Atomic clocks highly sensitive to the variation of the fine structure constant based on Hf II, Hf IV, and W VI ions

TL;DR

This paper investigates specific metastable states in Hf and W ions as highly sensitive atomic clocks for detecting variations in the fine structure constant, with potential applications in dark matter and new physics searches.

Contribution

It identifies suitable metastable states in Hf and W ions as highly sensitive atomic clocks and calculates their properties using advanced relativistic many-body methods.

Findings

BBR shifts range between 10^{-16} and 10^{-18}

Enhancement coefficient for α variation reaches 8.3

Multiple isotopes enable new physics searches

Abstract

We demonstrate that several metastable excited states in Hf$~$II, Hf$~$IV and W$~$VI ions may be good clock states since they are sufficiently long-living and are not sensitive to the perturbations. Cooling E1 transitions are available. Energy levels, Land\'{e} $g$-factors, transition amplitudes for electric dipole (E1), electric quadrupole (E2), and magnetic dipole (M1) transitions, lifetimes, and electric quadrupole moments for Hf$~$II, Hf$~$IV, and W$~$VI ions are investigated using a combination of several methods of relativistic many-body calculations including the configuration interaction (CI), linearized coupled-cluster single-doubles (SD) and many-body perturbation theory (CI+SD), and also the configuration interaction with perturbation theory (CIPT).
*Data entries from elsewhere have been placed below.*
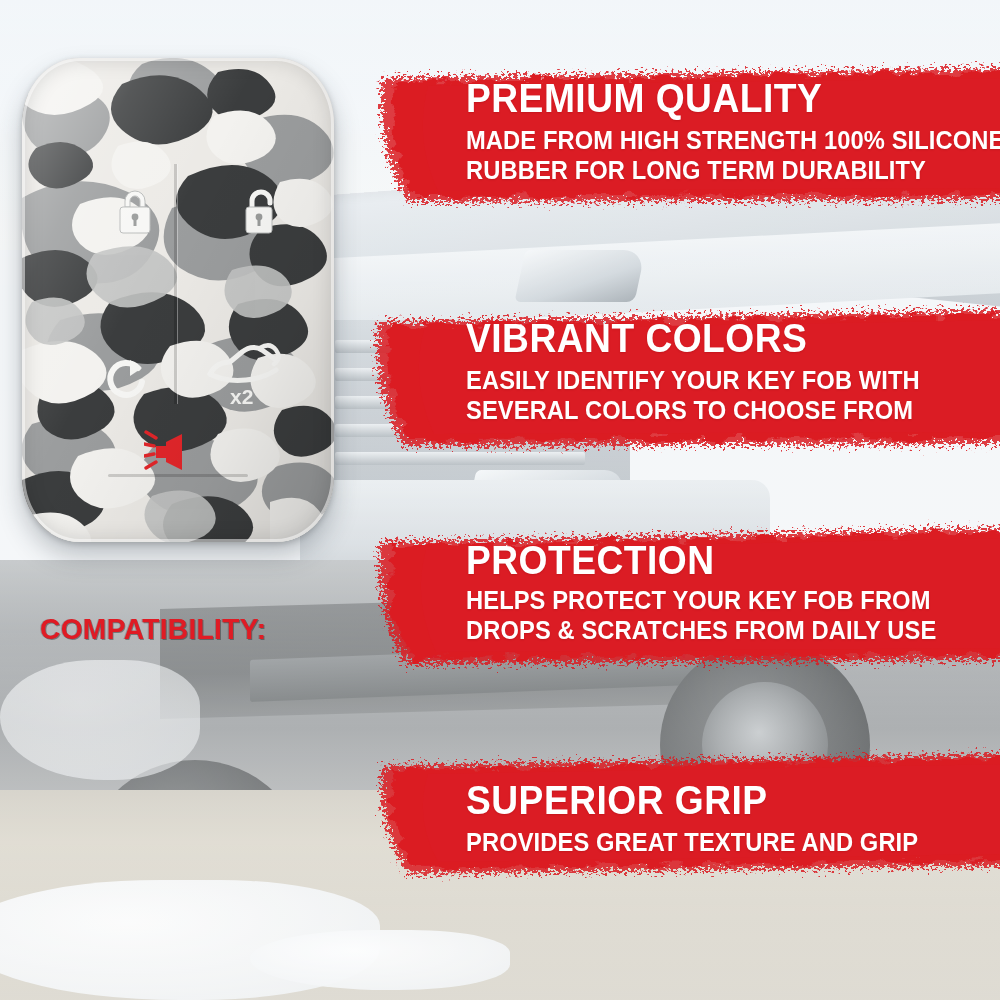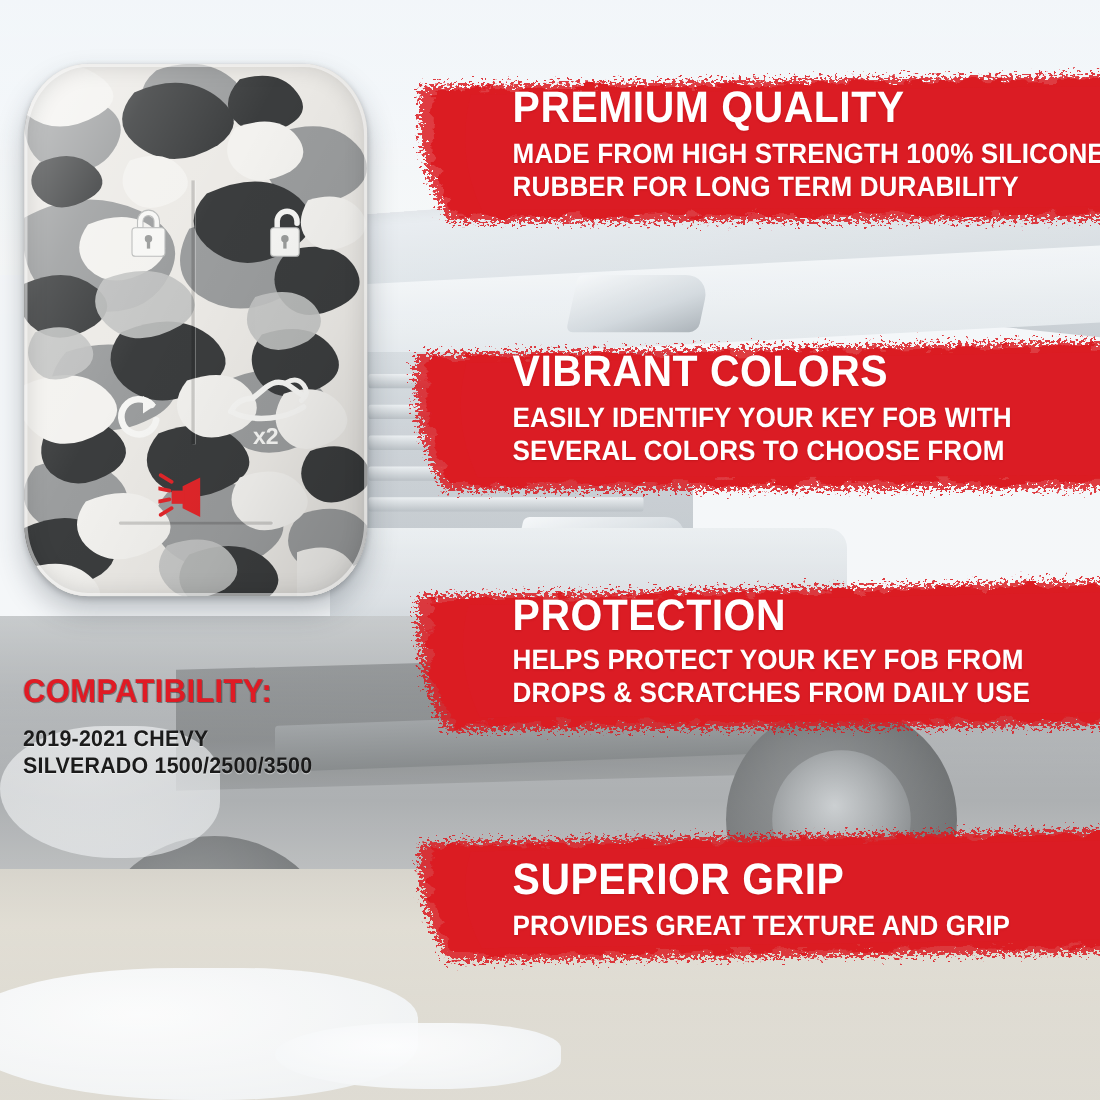--- a/index.html
+++ b/index.html
@@ -136,21 +136,21 @@
     position:absolute; inset:0; border-radius:58px/66px; pointer-events:none;
     box-shadow:inset 0 0 0 3px rgba(255,255,255,.5), inset 0 0 22px rgba(0,0,0,.16);
   }
   .seam{
     position:absolute; width:3px; background:rgba(0,0,0,.16);
     box-shadow:1px 0 0 rgba(255,255,255,.35);
   }
   .fob-btn-icon{ position:absolute; }
 
   
-  #compat{ position:absolute; left:21px; top:612px; width:330px; }
+  #compat{ position:absolute; left:40px; top:612px; width:330px; }
   #compat .c-head{
     font-size:30px; font-weight:bold; color:#e01b24; letter-spacing:.3px;
     transform:scaleX(.94); transform-origin:left center;
     text-shadow:1px 1px 0 rgba(40,40,40,.45), -1px 0 0 rgba(40,40,40,.25);
     white-space:nowrap;
   }
   #compat .c-line{
     font-size:20.5px; font-weight:bold; color:#1b1b1b; line-height:1.22;
     letter-spacing:.2px; white-space:nowrap;
     transform:scaleX(.95); transform-origin:left center;
@@ -411,19 +411,15 @@
 
       <div class="fob-gloss"></div>
       <div class="fob-edge"></div>
     </div>
   </div>
 
   <div id="compat">
     <div class="c-head">COMPATIBILITY:</div>
 
 
-    <div class="c-group">
-      <div class="c-line">2019-2021 CHEVY</div>
-      <div class="c-line">SILVERADO 1500/2500/3500</div>
-    </div>
   </div>
 
 </div>
 
 </body></html>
Scalar polarizabilities of the ground states and the clock states have been calculated to determine the black body radiation (BBR) shifts. We have found that the relative BBR shifts for these transitions range between 10$^{-16}$ $-$ 10$^{-18}$. A linear combination of two clock transition frequencies allows one to further suppress BBR. Several $5d$ - $6s$ single-electron clock transitions ensure high sensitivity of the transition frequencies to the variation of the fine structure constant $\alpha$ and may be used to search for dark matter producing this variation of $\alpha$. The enhancement coefficient for $\alpha$ variation reaches $K=8.3$. Six stable isotopes of Hf and 5 stable isotopes in W allow one to make King plots and search for new interactions mediated by scalar particles or other mechanisms.